Information Extraction in Banking – Compliance, Contracts, and More

Dylan Azulay

Dylan is Senior Analyst of Financial Services at Emerj, conducting research on AI use-cases across banking, insurance, and wealth management.

Information Extraction in Banking - Compliance, Contracts, and More

Large banks deal with millions of documents every day across their corporate offices and numerous branches. Although one might assume that these documents are digital, in many cases, even the largest banks store old physical documents in file cabinets and boxes off the bank’s premises, and even those that are kept on-site might be relegated to storage units amongst hundreds of thousands of other documents.

The state of organization in the digital space isn’t much better. One bank’s multiple departments might all store their digital documents differently. They might each use a different system or save the documents in the same system in a totally different way. In addition, document layouts often change over time. A bank’s employment contracts might look completely different from those it had employees sign twenty years ago, for example; and these contracts might differ in both format and content.

Banks pay employees and retained legal teams to spend a majority of their time finding and reading through these documents to find information relevant to them in the moment. Depending on where the documents are stored, this could take weeks or months, and they might need to do the same process over again to find different information at a later date.

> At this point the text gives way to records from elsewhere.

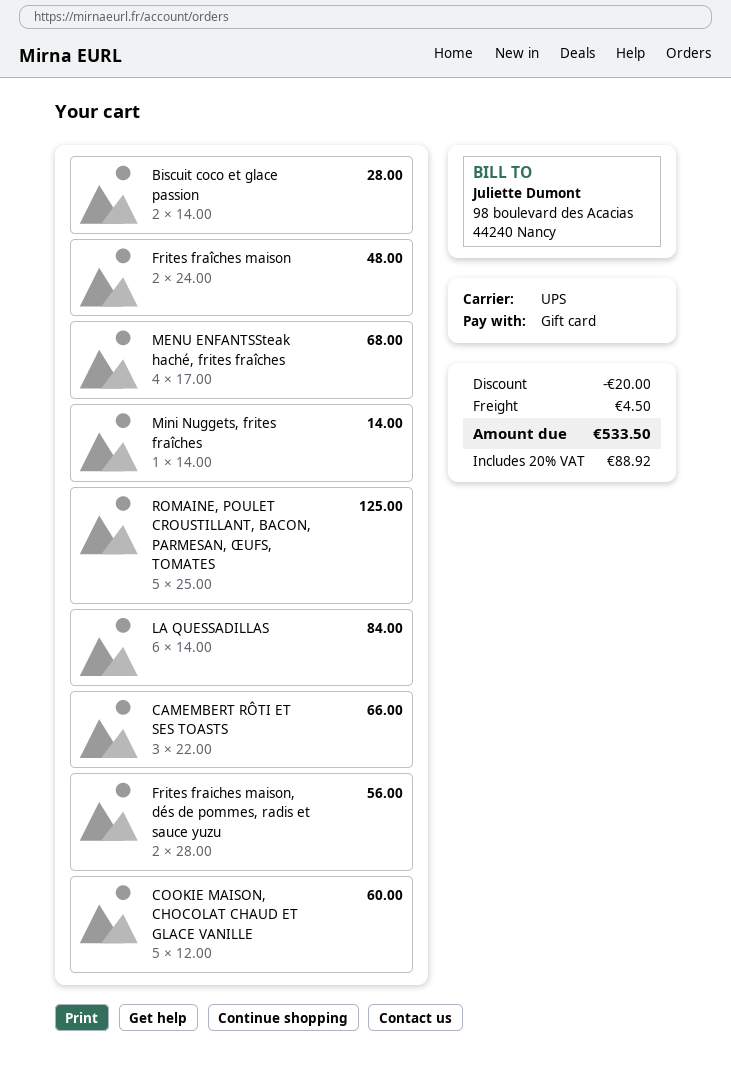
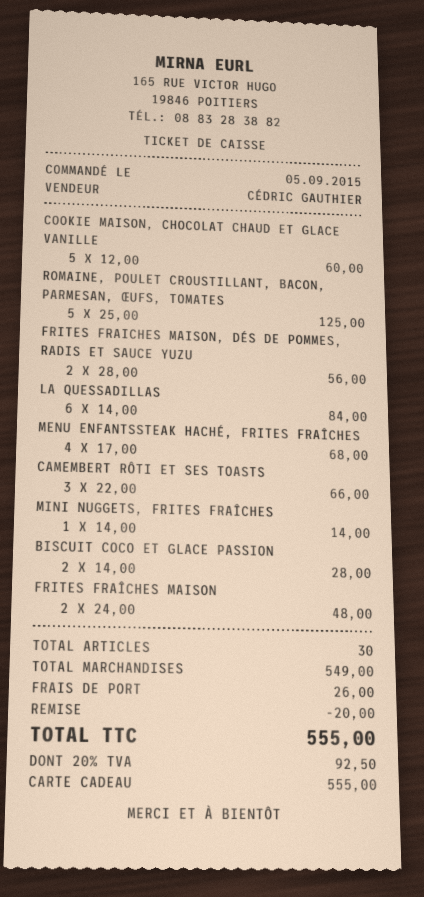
shipping: 4.50 -> 26.00
tax: 20% = 88.92 -> 20% = 92.50
total: 533.50 -> 555.00

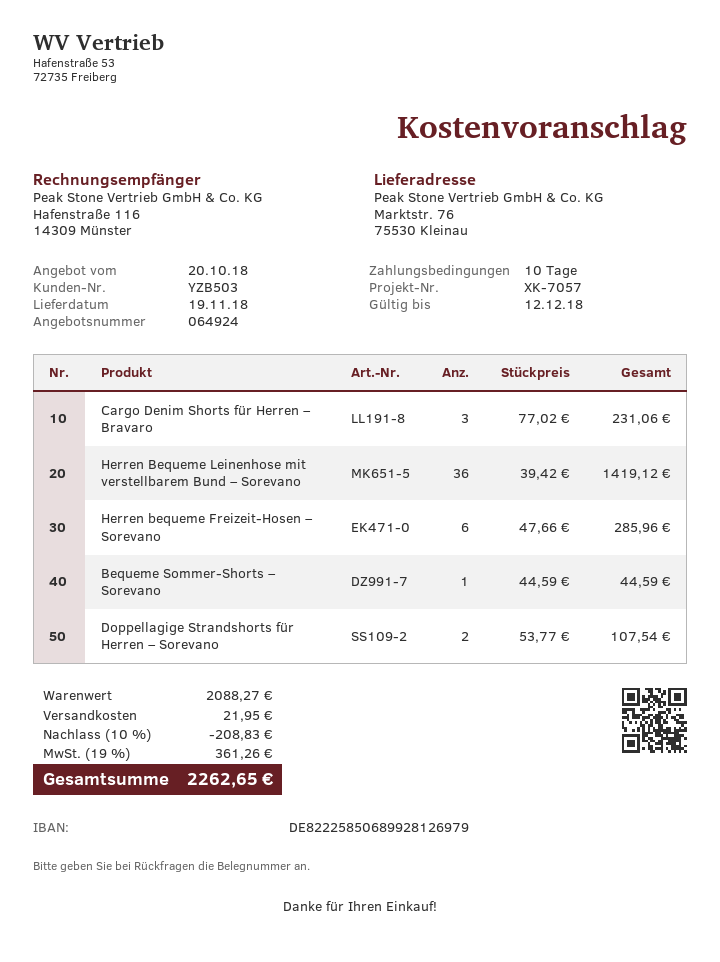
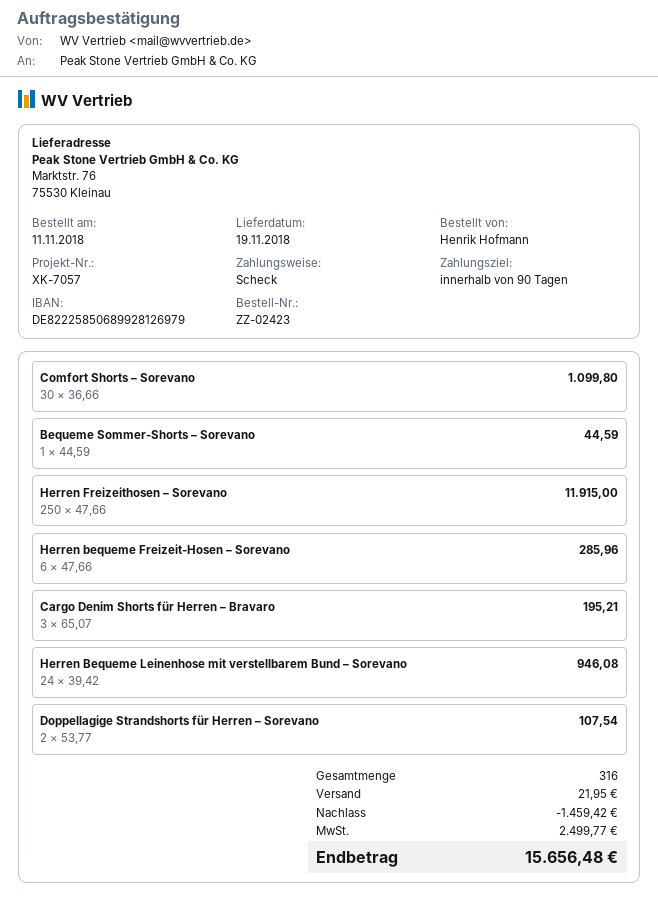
payment terms: 10 days -> 90 days
Cargo Denim Shorts für Herren – Bravaro: 3 x 77.02 = 231.06 -> 3 x 65.07 = 195.21
Herren Bequeme Leinenhose mit verstellbarem Bund – Sorevano: 36 x 39.42 = 1419.12 -> 24 x 39.42 = 946.08
Comfort Shorts – Sorevano: none -> 30 x 36.66 = 1099.80
Herren Freizeithosen – Sorevano: none -> 250 x 47.66 = 11915.00
discount: 208.83 -> 1459.42
tax: 361.26 -> 2499.77
total: 2262.65 -> 15656.48

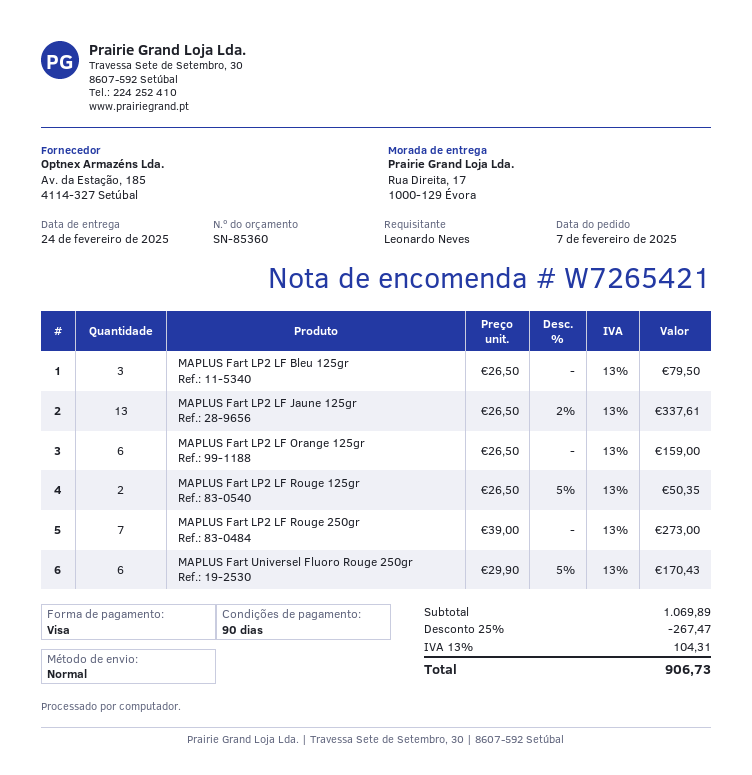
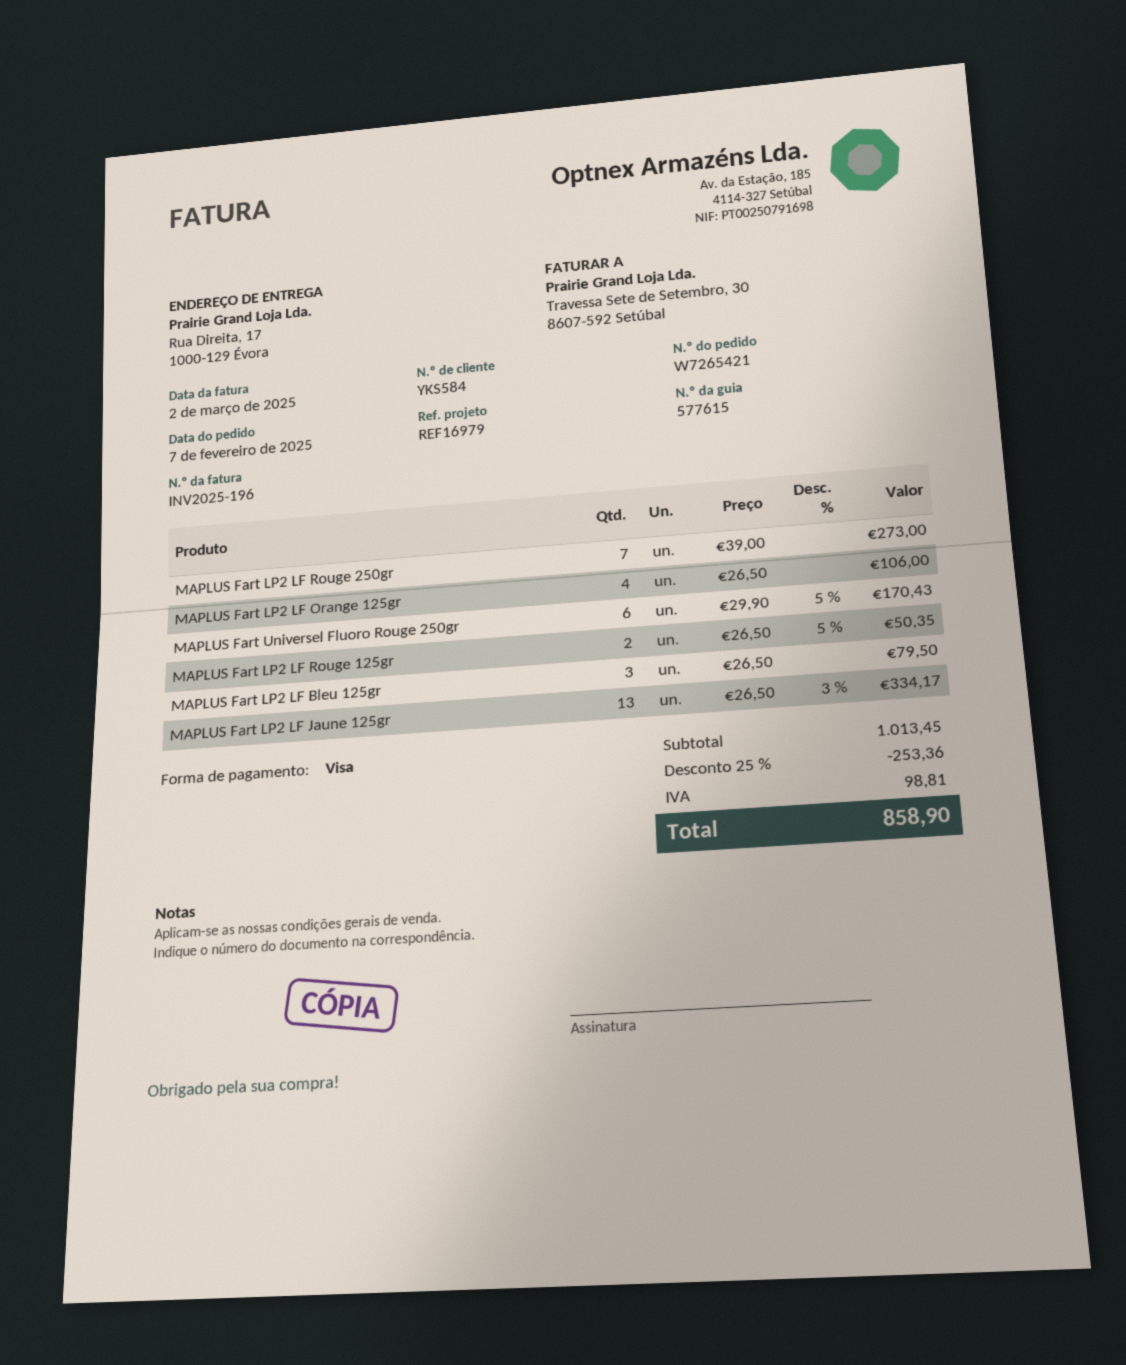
MAPLUS Fart LP2 LF Jaune 125gr: 13 x 26.50 - 2% = 337.61 -> 13 x 26.50 - 3% = 334.17
MAPLUS Fart LP2 LF Orange 125gr: 6 x 26.50 = 159.00 -> 4 x 26.50 = 106.00
subtotal: 1069.89 -> 1013.45
discount: 25% = 267.47 -> 25% = 253.36
tax: 104.31 -> 98.81
total: 906.73 -> 858.90

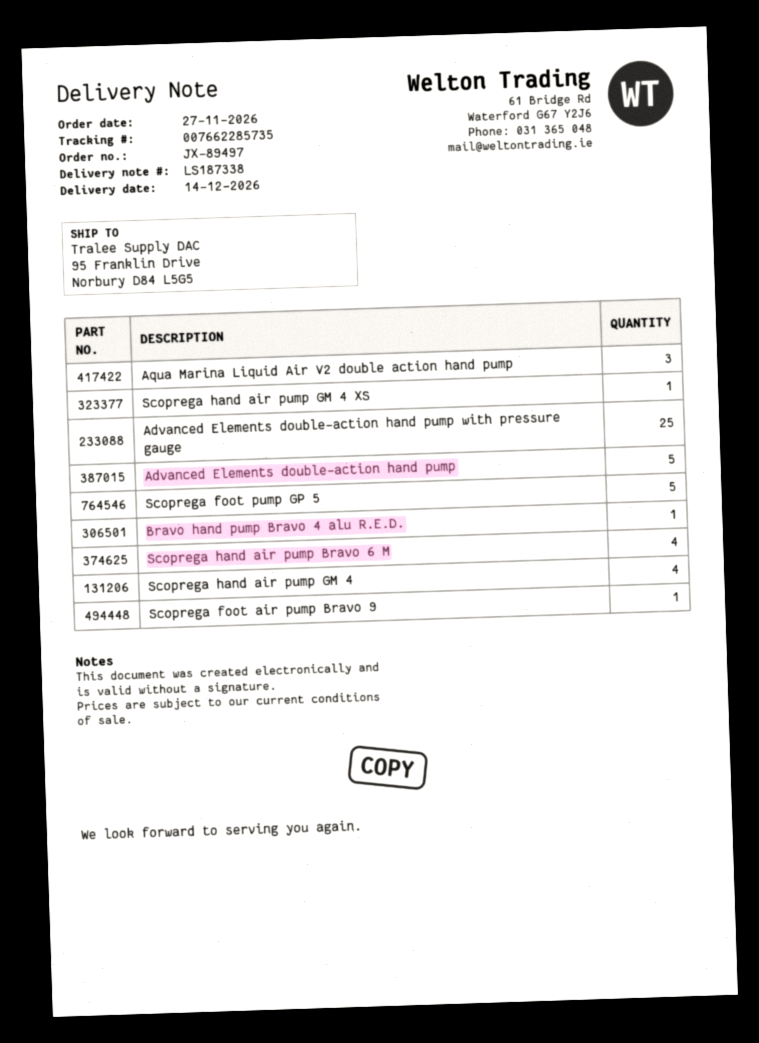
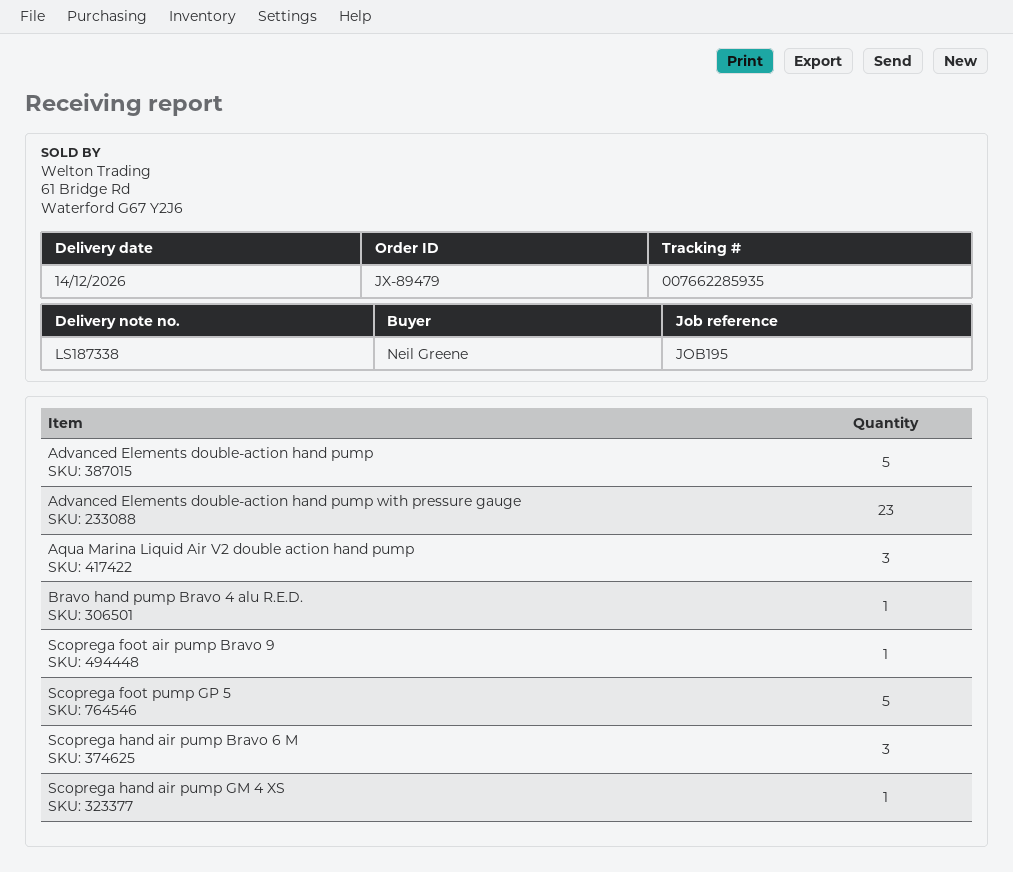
order number: JX-89497 -> JX-89479
tracking number: 007662285735 -> 007662285935
Advanced Elements double-action hand pump with pressure gauge: 25 -> 23
Scoprega hand air pump Bravo 6 M: 4 -> 3
Scoprega hand air pump GM 4: 4 -> none

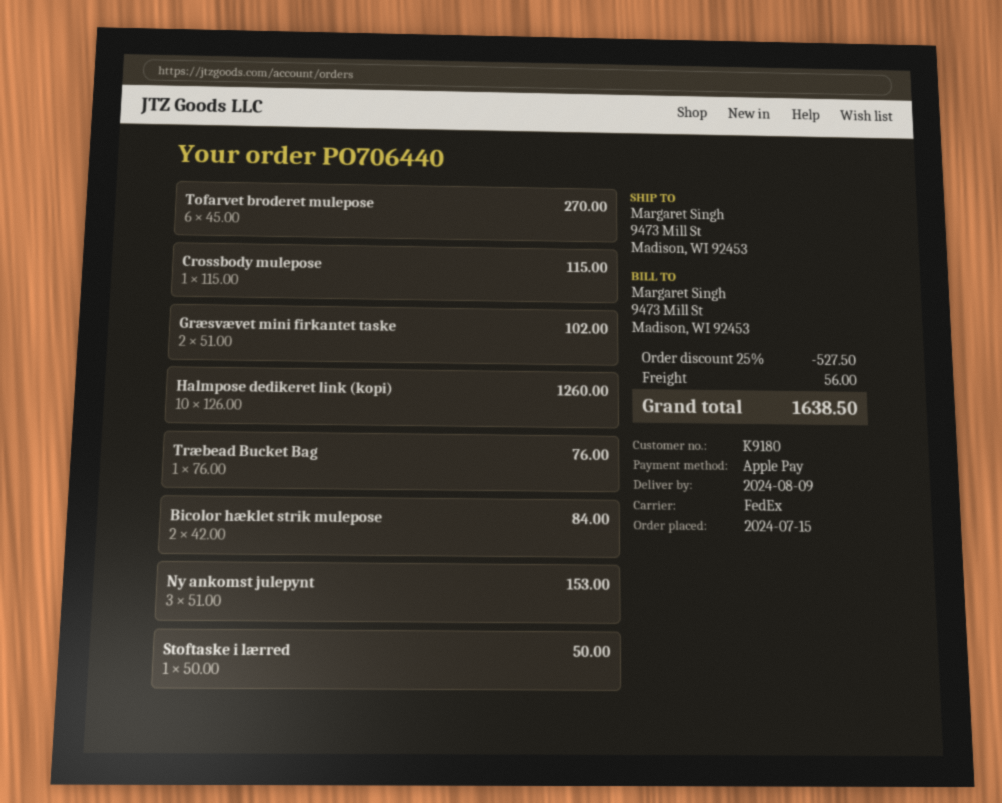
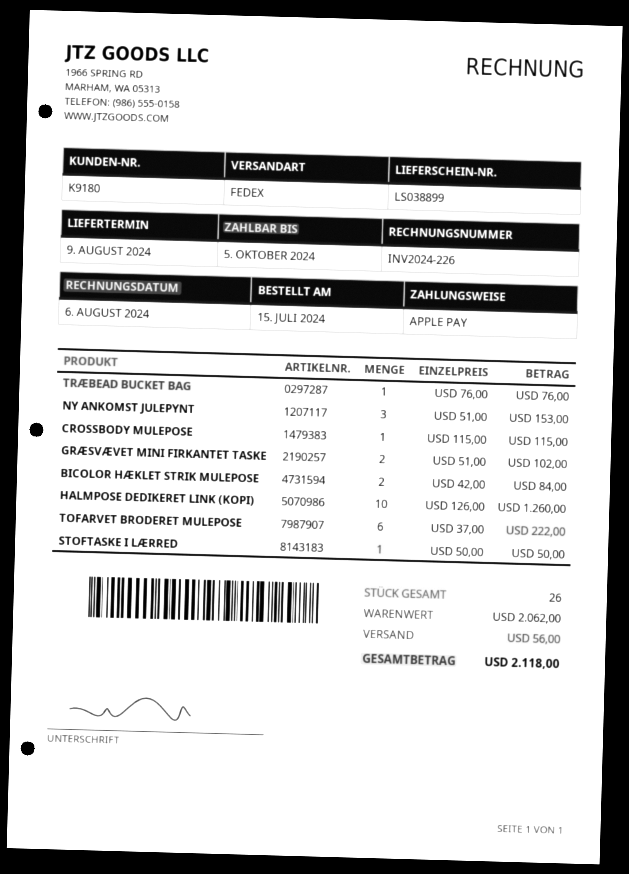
Tofarvet broderet mulepose: 6 x 45.00 = 270.00 -> 6 x 37.00 = 222.00
discount: 25% = 527.50 -> none
total: 1638.50 -> 2118.00

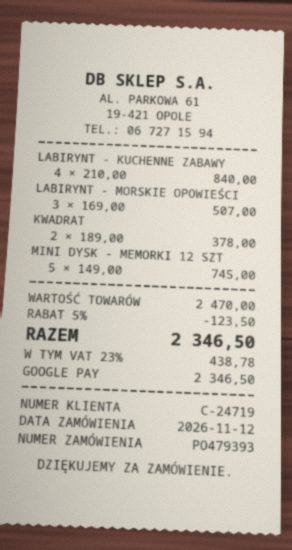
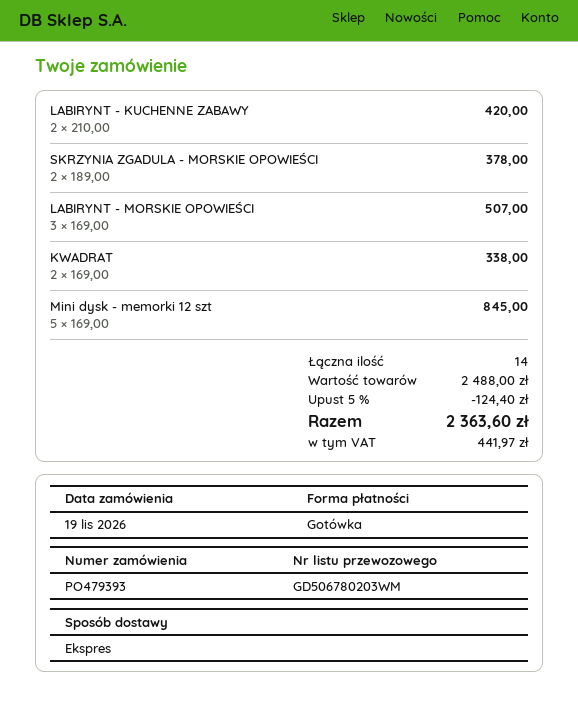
order date: 2026-11-12 -> 2026-11-19
payment method: Google Pay -> cash
LABIRYNT - KUCHENNE ZABAWY: 4 x 210.00 = 840.00 -> 2 x 210.00 = 420.00
KWADRAT: 2 x 189.00 = 378.00 -> 2 x 169.00 = 338.00
MINI DYSK - MEMORKI 12 SZT: 5 x 149.00 = 745.00 -> 5 x 169.00 = 845.00
SKRZYNIA ZGADULA - MORSKIE OPOWIEŚCI: none -> 2 x 189.00 = 378.00
subtotal: 2470.00 -> 2488.00
discount: 5% = 123.50 -> 5% = 124.40
tax: 438.78 -> 441.97
total: 2346.50 -> 2363.60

As a result, if a customer were to ask the bank to purge all of the information it has on that customer, the bank would have a very difficult time fulfilling this request. That puts them at risk of noncompliance with regulations such as GDPR and the California Consumer Privacy Act. In the case of the former, noncompliance could result in a fine of €10 million ($11.2 million) or 2% of the company’s yearly revenue, whichever is higher.

In addition, banks are spending on search and discovery: not analysis. They would obviously rather have their employees and lawyers spend as much of their time making decisions based on the information they find during their searches as possible.

Artificial Intelligence, namely natural language processing (NLP) and machine vision, could be one way to remedy this situation.

We spoke with Anke Conzelmann, Director of Product Management at Iron Mountain, about where AI could be used in banking for document search and information extraction purposes. In this article, we discuss several use-cases for AI-based document digitization and information extraction in banking, including contracts and compliance, interspersed with quotes from Conzelmann.

For more on information extraction and data search in banking, we recommend Iron Mountain’s white paper on the topic.

We begin with what is for many banks one of the most challenging problems at their companies: what to do with their backlogs of paper documents.

Digitizing Paper Documents and Microfiches

Common in the financial sector, including investment banking, is the storage of documents on microfiche. Microfiches are small index card-size films that contain microscopic images of documents. A microfiche reader zooms in on these images, allowing bank employees to read the documents.

Microfiches often contain past account statements and customer information. Employees that need to collect this information need to slide microfiches under a reader to figure out what each document on the microfiche contains. They might go through several microfiches to find the right information or get all the information required to respond to a request. Digitizing these microfiches could save employees time, allowing them to focus on higher value activities and enhance the customer experience.

Machine vision software, particularly optical character recognition (OCR), could help with digitizing the documents found within a microfiche. OCR is a type of artificial intelligence that works specifically to transcribe printed and hand-written text into digital text. Document digitization may be a helpful AI use-case in banking right now in this current phase of the AI Zeitgeist (which we call “Emergence”), mainly for the reasons described at the top of this article.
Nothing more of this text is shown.